We tend to agree with the original sentencing judge, who thought the five-year minimum sentences mandated by the law were excessive. The one good thing that could come out of this case would be a broader examination of how minimum sentencing guidelines, both state and federal, have hobbled judges' abilities to render just sentences. Such an examination is long overdue.
• In the wake of last week's pardons, you heard immediate calls for Trump to issue pardons for those refuge occupiers who were convicted in connection with the takeover. (You'll recall that Ammon Bundy, his brother Ryan and other key takeover leaders were acquitted of federal charges after government prosecutors, aiming too high, sought convictions on conspiracy charges.) But talk of pardons for takeover participants is ludicrous and should go no further. On the other hand, you never know with Trump. Speaking of which:
• We suppose it's too much to ask Trump to build some kind of coherent framework to guide his pardon decisions, but we can dream. As matters stand now, it appears as if the president issues pardons in cases that catch his eye. Need a pardon? Get a celebrity to pitch your case directly to Trump.

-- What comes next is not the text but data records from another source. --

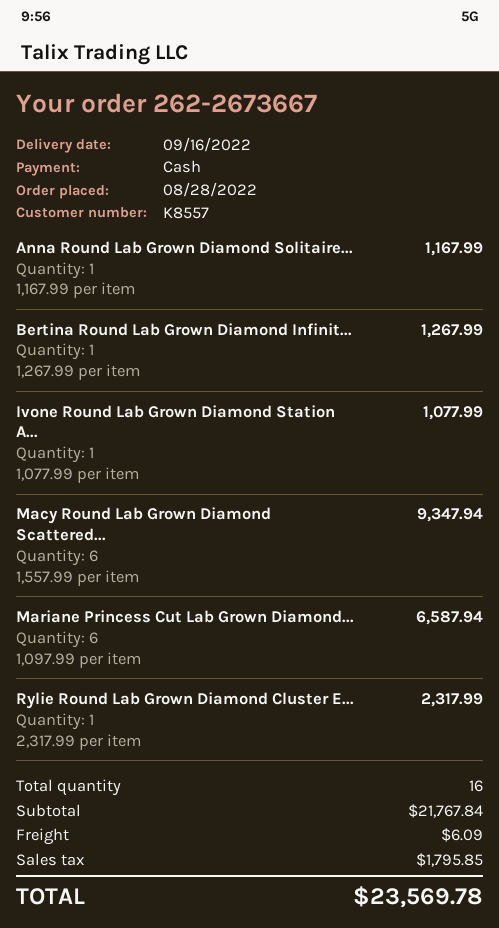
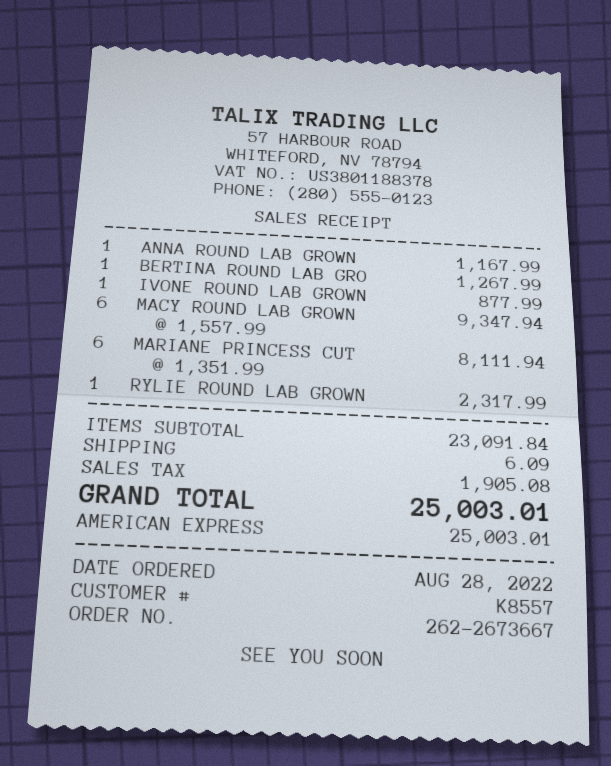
payment method: cash -> American Express
Ivone Round Lab Grown Diamond Station A...: 1 x 1077.99 = 1077.99 -> 1 x 877.99 = 877.99
Mariane Princess Cut Lab Grown Diamond...: 6 x 1097.99 = 6587.94 -> 6 x 1351.99 = 8111.94
subtotal: 21767.84 -> 23091.84
tax: 1795.85 -> 1905.08
total: 23569.78 -> 25003.01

• Finally, it's important to keep the broader picture in view: This entire story is a particularly colorful piece in a broader (and long-running) debate about publicly owned lands in the West. More than half of Oregon (54.9 percent) is publicly owned. The story is similar in other Western states. Frankly, Trump never has shown much interest in Western issues, and our guess is that he has little interest in learning. But a wider understanding of these issues and how they've played out across the West will serve the rest of us well the next time the debate flares up. (mm)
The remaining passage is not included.